Sunday, November 21, 2010

Silly me! :P

Love is not meant for me,
I don't know what it wants me to be,
Love is strange, yet so funny,
Will she ever be my honey?[:P]


I give her a gift, and she returns it back,
Said "I don't want it and please take it back".
That left me dejected and sad,
Still I love her like I never ever had.


I wonder if I love her more,
Or her hate grows more and more.
If she isn't mine, that's absolutely fine,
All I want is her to be happy all her life.


I never wanted to fall for her,
but now when I have, "Is that a crime?" go and ask her.
Sometimes your wish isn't God's will,
and even a stone seems as a hill.


I don't want her to know how much I love her,
but I want her to know, that I'm fine and can do without her.
'Coz I know she'll worry, when I'm gone,
Gone way too far, where i can mourn.


I'm not a sweet talker, nor do I know how to express,
But I know how to feel, feel to every extent.

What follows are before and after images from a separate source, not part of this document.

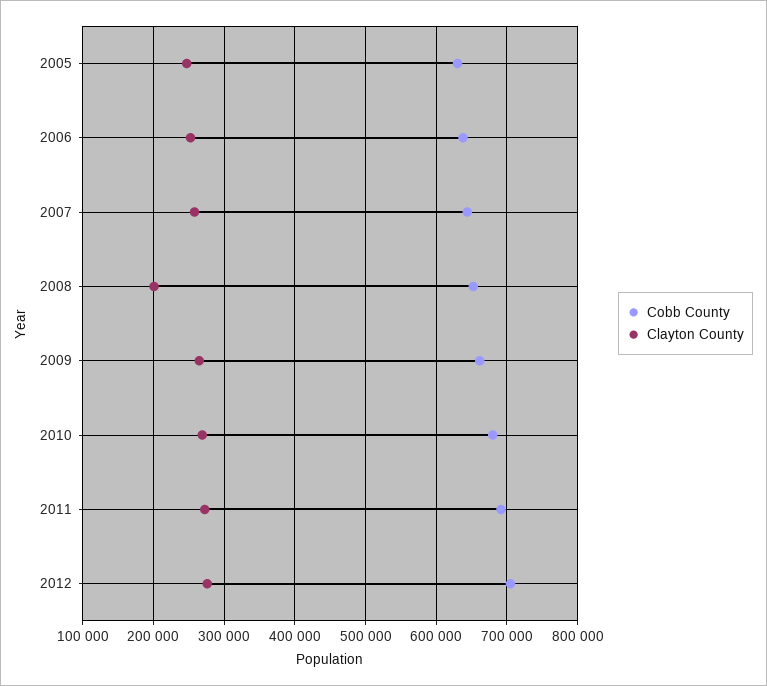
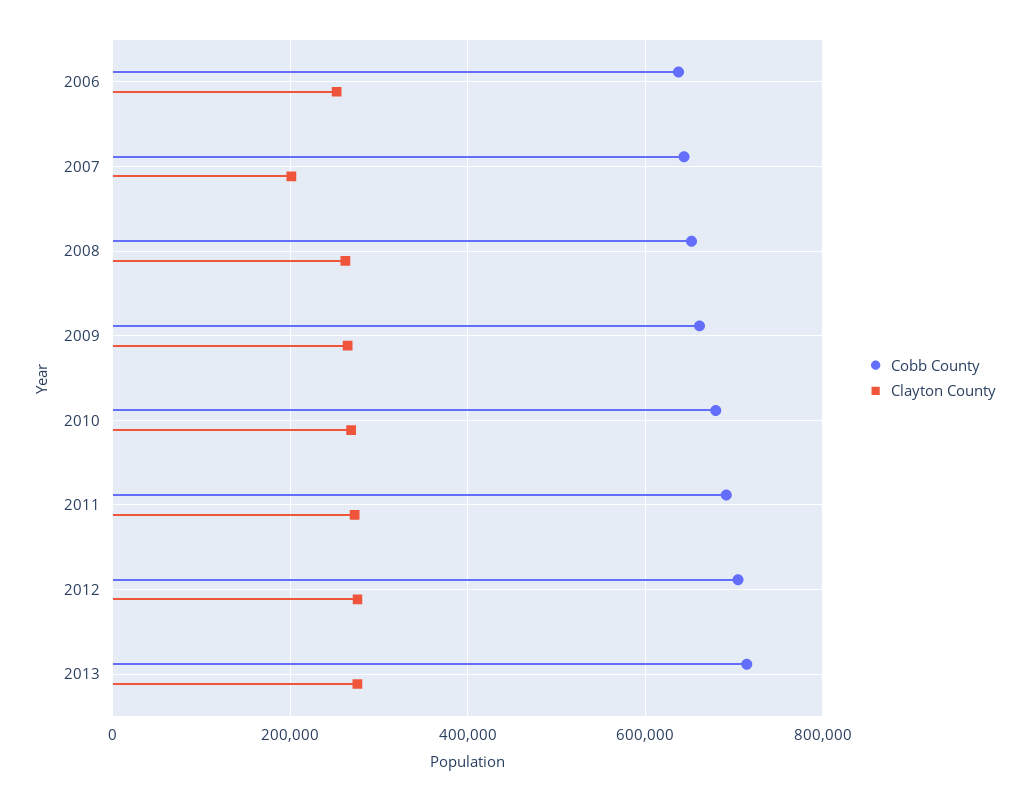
Cobb County, 2005: 630000 -> none
Clayton County, 2005: 250000 -> none
Clayton County, 2007: 260000 -> 200000
Clayton County, 2008: 200000 -> 260000
Cobb County, 2013: none -> 720000
Clayton County, 2013: none -> 280000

I don't know how to write poems,
Or make sad status updates.
I don't know how to console,
but I do remember all the dates.


You'll never see me sad,
whenever you see me, i' ll always be glad.
'Coz I know she's happy to be there,
A place that we both never shared.


All I want is her to be happy,
even if she's not with me.


I wish she's ever smiling,
her eyes glowing with joy.
She always be with the one,
whom she loves and her love never dies.


I'll be happy and overjoyed,
Cry and compromise.
I wish I could apologise,
for what i've done to make her cry.


Love is not meant for me,
Don't know what it wants me to be.

Wednesday, November 17, 2010

Dispel the darkness.

Human emotions change from moment to moment. Primarily, emotions are influenced by the external environment. The external stimuli affect our lives to a great extent. For instance, you are very happy, everything seems perfect. The very next moment you get a test back and scoreless. All your happiness, light mood comes falling down. You feel annoyed, depressed and to a great extent dejected. You succumb to this state of life and now nothing seems perfect.
Adolescence is an age that is easily prejudiced and can be shaped in whatever manner. Either you control your own life or let it be controlled. A phase where opinions, likes, dislikes and priorities change time to time. Mood swings, tears, sleepless nights become so common. Disputes with parents, endless issues with girlfriends/boyfriends. There is no end to it.
Today’s youth wants a good GPA score, a lucrative job and a good marriage. No doubt all of these are very much the necessity of our life. Social obligations, we got tied to the moment we were born. But has ever anyone given a thought that we are humans, the purpose of our lives is to be happy and not to chase things that might or might not give us the happiness we deserve.
The center of our lives should be us. But what happens is, we tend to seek happiness from people, or materialistic things. We do not realize the happiness we seek is all inherent in us. A life state, we are not ready to realize.
We do not see the inherent potential we possess. Instead we let people close to us, our friends and family draw lines for our growth.
To add to these problems, often youth indulge themselves in doping, alcohol, weed and all sort of immoral activities. The question to be asked here is. Any of this is creating value in anyone’s life? Is it the true way to be happy?
One doesn’t need to be a rocket scientist to be happy or enjoy their lives to the fullest. “Happiness manifests itself from within and then from without.” If we ourselves aren’t happy in our own way no matter how hard we may try to make others happy it will all be in vain.
Create a self that is indomitable, that is least moved by the external environment. A state of life that isn’t affected by what people say or think. You weren’t born in this world to pay heed to what people might think or might say. To be born as a human being is a great virtue that one possesses.
Complaining, begrudging our lives will never do us any good. Blaming others for the obstacles we may encounter in our lives is an escapist attitude. Never lose sight of this fact that whatever good or bad you face in your lives is the manifestation of your inner self.
The way the people treat you, the things people say is nothing but the reflection of your own life. In simple words, if you put up a deformed image in front of a mirror it will show you a deformed image. But when you but a bright and a beautiful image the same is reflected back. We are human beings never lose sight of this fact. Respect human values, human emotions.
No one will ever remember of what you achieved professionally or in any other sphere. But what kind of a human being you are.
PROMOTE HUMANISM, HUMANISTIC VALUES. NOT COMPETITION OR BECOME A PART OF THE SENSELESS RAT RACE.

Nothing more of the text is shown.